My dog was sleeping on the couch next to me. I was running a Kirk Hammett Black Album rig at full metal volume, squeezing every drop of gain from my 1995 Fender Stratocaster.
They never moved.
That moment is the Positive Grid Spark NEO review in a single sentence. But there’s a lot more to unpack — including where it genuinely impresses, where it falls short, and one honest truth about the Spark AI feature that Positive Grid’s marketing doesn’t mention.
I played this thing every day for a week, about an hour each session. Here’s what I found.
What Is the Positive Grid Spark NEO?

The Spark NEO is a wireless headphone amplifier system built specifically for guitarists. It’s not a traditional amp. It’s not a pair of generic headphones with a guitar input awkwardly bolted on. It’s a purpose-built rig — custom-designed headphones paired with a 2.4GHz proprietary wireless transmitter — that runs the same tone engine powering Positive Grid’s acclaimed Spark amp lineup.
The package includes the headphones, the transmitter, a USB-C cable, and a get-started card. That’s it. Everything else lives in the free Spark app on your phone.
Retail price: $199 direct from Positive Grid. I caught it on sale through Amazon and paid $219 — so check the Positive Grid site directly before assuming Amazon has the better deal.
Who Should Buy This?
Before I get into specifics, let me be clear about who this is for. The Spark NEO is not for gigging musicians. It’s not for recording. Positive Grid is upfront about this — there’s no USB audio output, no line out, and it’s not designed for stage use.

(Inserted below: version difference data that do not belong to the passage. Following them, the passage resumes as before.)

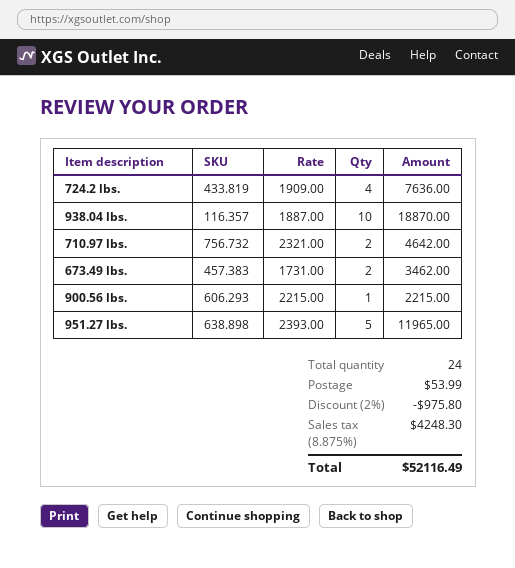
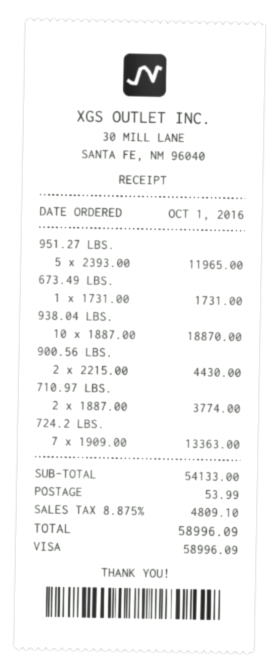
724.2 lbs.: 4 x 1909.00 = 7636.00 -> 7 x 1909.00 = 13363.00
710.97 lbs.: 2 x 2321.00 = 4642.00 -> 2 x 1887.00 = 3774.00
673.49 lbs.: 2 x 1731.00 = 3462.00 -> 1 x 1731.00 = 1731.00
900.56 lbs.: 1 x 2215.00 = 2215.00 -> 2 x 2215.00 = 4430.00
discount: 2% = 975.80 -> none
tax: 8.875% = 4248.30 -> 8.875% = 4809.10
total: 52116.49 -> 58996.09

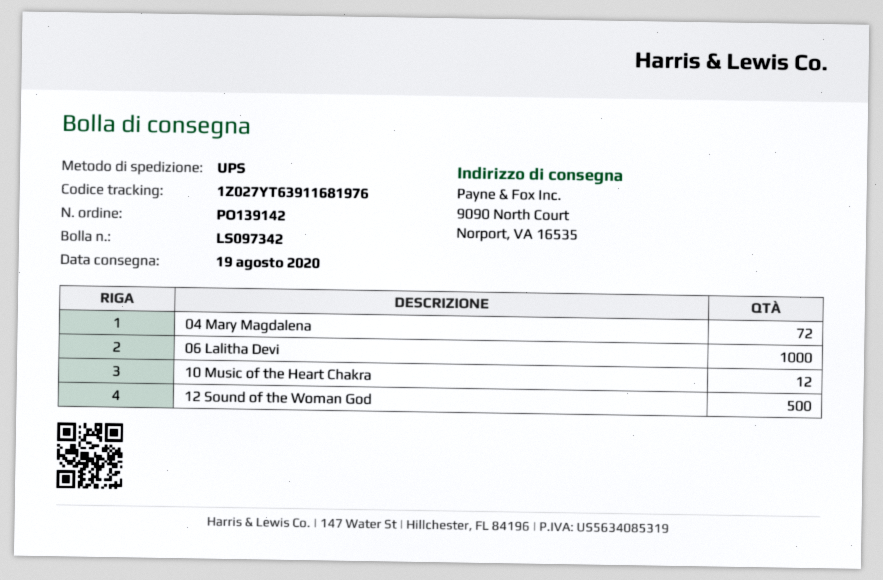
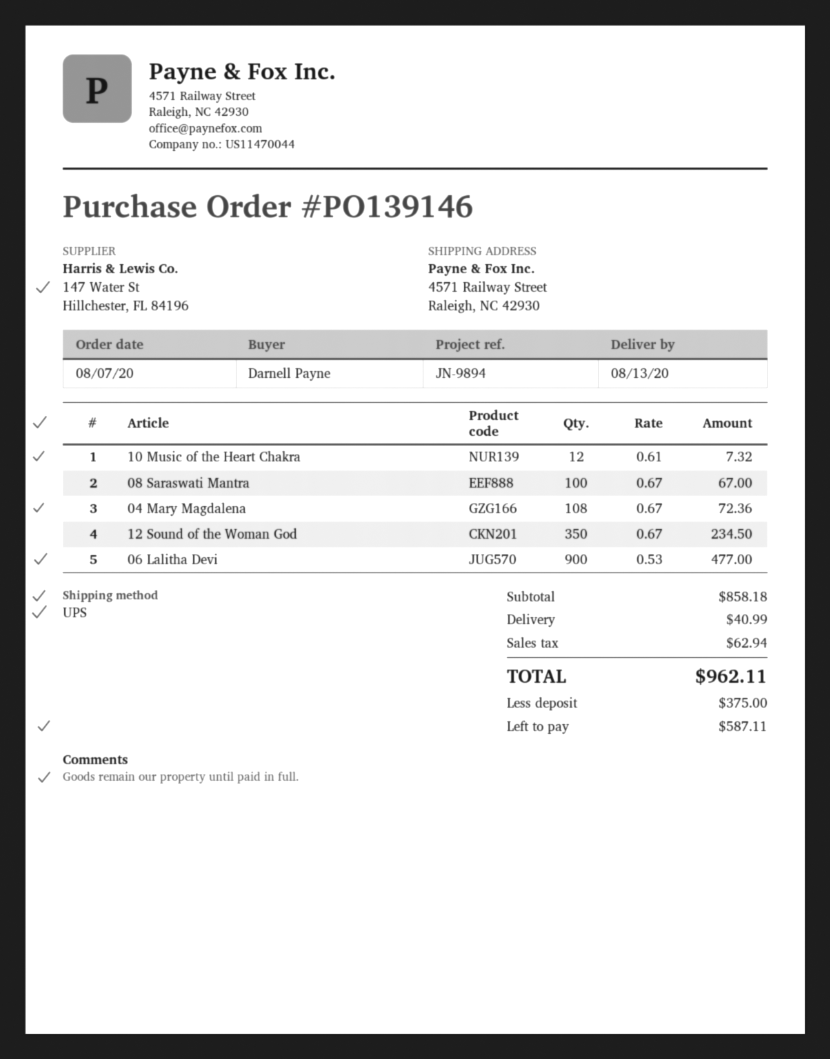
order number: PO139142 -> PO139146
delivery date: 2020-08-19 -> 2020-08-13
ship to: 9090 North Court, Norport, VA 16535 -> 4571 Railway Street, Raleigh, NC 42930
04 Mary Magdalena: 72 -> 108
06 Lalitha Devi: 1000 -> 900
12 Sound of the Woman God: 500 -> 350
08 Saraswati Mantra: none -> 100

What it is designed for: anyone who wants to play guitar, at any volume, at any hour, without bothering a single other living thing in the room. If you’ve got roommates, a partner, kids, dogs, or just neighbors who’ve had enough of your Sabbath riff attempts at 11pm — this is built for you.
Setup: Embarrassingly Simple

Plug the transmitter into your guitar’s output jack. Power on the headphones. Open the Spark app. Done.

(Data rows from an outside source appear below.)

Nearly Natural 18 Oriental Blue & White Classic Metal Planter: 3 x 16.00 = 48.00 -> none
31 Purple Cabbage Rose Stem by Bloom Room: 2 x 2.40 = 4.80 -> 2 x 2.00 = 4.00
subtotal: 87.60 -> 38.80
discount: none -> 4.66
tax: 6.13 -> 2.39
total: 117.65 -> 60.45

The 2.4GHz wireless connection locks in automatically. No pairing nightmare, no Bluetooth wrestling match. I had sound coming through within about 30 seconds the first time I tried it.
The transmitter itself is tiny — about the size of a USB drive — and has a hinged plug designed to accommodate different guitar body shapes. It fit my Strat without any issues.
Sound Quality: The Part That Actually Matters
I’ve owned a 1995 American Fender Stratocaster for years. Single-coil pickups. Beautiful guitar. Also notoriously noisy — the 60-cycle hum on vintage single coils is real, and it gets worse with high-gain amp settings.
Here’s what stopped me in my tracks on day one: the noise gate killed it completely.
I loaded a Randy Rhoads rig — swapped in an overdrive pedal I’d read about on a gear site to match his tone more closely — cranked the gain, and expected the usual wall of hum that comes with putting a vintage Strat through a high-gain setup. Instead? Pure signal. The noise gate in the Spark app’s signal chain handled it cleanly without chewing into my sustain or dulling the attack.
For anyone with a vintage American guitar, this alone justifies serious consideration.
The three rigs I tested most heavily:
Randy Rhoads — nailed it with the right overdrive in the chain. The clarity on fast runs was genuinely impressive. Single coils through this rig had bite without becoming harsh.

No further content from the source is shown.